XL

Dumbledore, traversing through the hilly land in front of Hogwarts, held a thick tome filled with sun-yellowed pages, which was nearly falling apart at the spine. He heard quiet murmurings, but assumed they were just students whispering their daily dose of gossip amongst each other. But when he reached the top of a rather large, soft-earthed hill, he saw a vision beneath him—it must have been a vision, for Severus and Lily were long ago driven apart from each other. It was not real. His old mind was giving away to senility. Had he fallen, tumbled down the hill and hit his head? For once, the meddling puppeteer did not interrupt Severus. Dumbledore, still clutching the leather bound tome, hobbled back to the castle, smiling. Teary eyed, he made plans for another day: Seeing Severus and Lily embracing each other had given him hope for another day. But he hadn't the power to predict what would happen afterwards.

It is astounding how many minutes can pass without a single breath being taken as you kiss another. Straight on the lips, mutilating one another's petals of beauty, Severus and Lily were truly kissing each other for the first time in over a month. Lily had fistfuls of his shorter, black hair in her hands, and she held onto it, relishing in the feeling of the entirety of what was happening—the way his body felt against her, the magnetic force attracting her lips to his and vice versa, but also the way he held her, his arms expertly, but affectionately wrapped around her waist.

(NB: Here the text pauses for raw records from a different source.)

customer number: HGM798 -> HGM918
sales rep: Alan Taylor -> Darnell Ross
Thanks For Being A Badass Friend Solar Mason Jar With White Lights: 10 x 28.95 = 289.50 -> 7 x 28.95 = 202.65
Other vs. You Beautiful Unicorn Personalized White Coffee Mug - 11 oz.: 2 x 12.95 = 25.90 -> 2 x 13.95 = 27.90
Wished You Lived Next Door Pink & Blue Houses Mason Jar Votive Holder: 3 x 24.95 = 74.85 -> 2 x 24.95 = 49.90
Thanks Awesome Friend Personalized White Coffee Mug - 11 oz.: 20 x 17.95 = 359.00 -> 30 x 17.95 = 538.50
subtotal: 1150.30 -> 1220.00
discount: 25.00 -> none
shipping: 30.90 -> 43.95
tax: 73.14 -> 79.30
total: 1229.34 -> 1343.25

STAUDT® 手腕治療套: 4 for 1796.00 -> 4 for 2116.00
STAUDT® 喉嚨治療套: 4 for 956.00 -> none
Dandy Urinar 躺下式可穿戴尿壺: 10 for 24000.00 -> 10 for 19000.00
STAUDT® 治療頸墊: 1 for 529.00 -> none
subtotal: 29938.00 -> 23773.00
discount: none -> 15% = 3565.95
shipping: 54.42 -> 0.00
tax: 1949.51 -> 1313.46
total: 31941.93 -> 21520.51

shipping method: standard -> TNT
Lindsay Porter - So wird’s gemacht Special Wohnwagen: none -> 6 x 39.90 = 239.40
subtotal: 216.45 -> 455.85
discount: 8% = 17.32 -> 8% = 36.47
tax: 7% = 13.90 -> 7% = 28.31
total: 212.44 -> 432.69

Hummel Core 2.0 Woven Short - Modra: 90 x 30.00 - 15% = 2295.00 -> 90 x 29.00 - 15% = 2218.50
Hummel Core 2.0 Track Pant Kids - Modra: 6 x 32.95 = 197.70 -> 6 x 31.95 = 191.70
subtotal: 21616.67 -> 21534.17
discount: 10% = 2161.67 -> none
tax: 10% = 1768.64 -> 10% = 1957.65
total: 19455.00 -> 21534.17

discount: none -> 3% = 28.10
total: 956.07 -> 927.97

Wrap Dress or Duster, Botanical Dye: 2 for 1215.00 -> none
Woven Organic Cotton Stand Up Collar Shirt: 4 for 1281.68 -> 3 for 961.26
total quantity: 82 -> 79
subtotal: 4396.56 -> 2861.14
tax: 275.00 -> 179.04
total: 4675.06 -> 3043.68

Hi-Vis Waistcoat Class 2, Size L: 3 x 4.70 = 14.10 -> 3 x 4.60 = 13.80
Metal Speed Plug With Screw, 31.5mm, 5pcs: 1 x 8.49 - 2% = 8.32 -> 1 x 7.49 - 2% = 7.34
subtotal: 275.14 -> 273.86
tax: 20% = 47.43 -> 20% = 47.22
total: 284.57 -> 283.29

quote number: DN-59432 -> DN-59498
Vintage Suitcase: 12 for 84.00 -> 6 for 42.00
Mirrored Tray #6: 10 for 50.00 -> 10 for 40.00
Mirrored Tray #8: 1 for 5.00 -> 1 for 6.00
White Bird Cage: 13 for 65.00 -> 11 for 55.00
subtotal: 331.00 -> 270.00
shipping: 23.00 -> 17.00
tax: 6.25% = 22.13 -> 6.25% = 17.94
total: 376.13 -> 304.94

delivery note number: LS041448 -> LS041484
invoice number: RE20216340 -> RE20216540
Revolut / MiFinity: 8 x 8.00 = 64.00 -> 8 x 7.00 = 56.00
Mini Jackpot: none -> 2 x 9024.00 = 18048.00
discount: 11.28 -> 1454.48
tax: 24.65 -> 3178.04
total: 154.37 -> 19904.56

"Is this a dream?" asked Lily childishly, her face flushed and glimmering from the light of the setting sun. The pupils in her eyes were dilated and glossed over.

"If it is, don't pinch me," replied Severus, the same carnal lust congealing in his sable eyes.

Then Lily realized what she was doing—consorting with the enemy. Dumbledore's word was given to her; his godly words that everyone foolishly took to heart. Severus was not an enemy to them. But Severus was a Death Eater, and had a mark to prove it. He was branded like cattle meant for butchering. To her, he was still an enemy. But this was one sin the Lily could not repent: kissing him without abandon. It was inevitable, this joining of opposing forces. No matter how demeaning the image of him was in her mind, he was the essence of her soul, and the syrup of her longevity.

"I can't do this," Lily put a finger up to Severus' mouth in order to shush the words about to erupt from his lips, "but I must. I am so stuck in the same pattern: sleep, eat, mourn, sleep, skip a meal, cry, sleep, shower, perish and repeat. I'm dying every day—can't you see? No, you haven't seen; I've don't too good a job of avoiding you. But you see it in my eyes; I'm not the same person I was a month ago, and even before that. I'm not the ditsy redhead who traipsed into the park one day and met you. I'm not your dream girl anymore! I just can't stand this—you, me, us, them."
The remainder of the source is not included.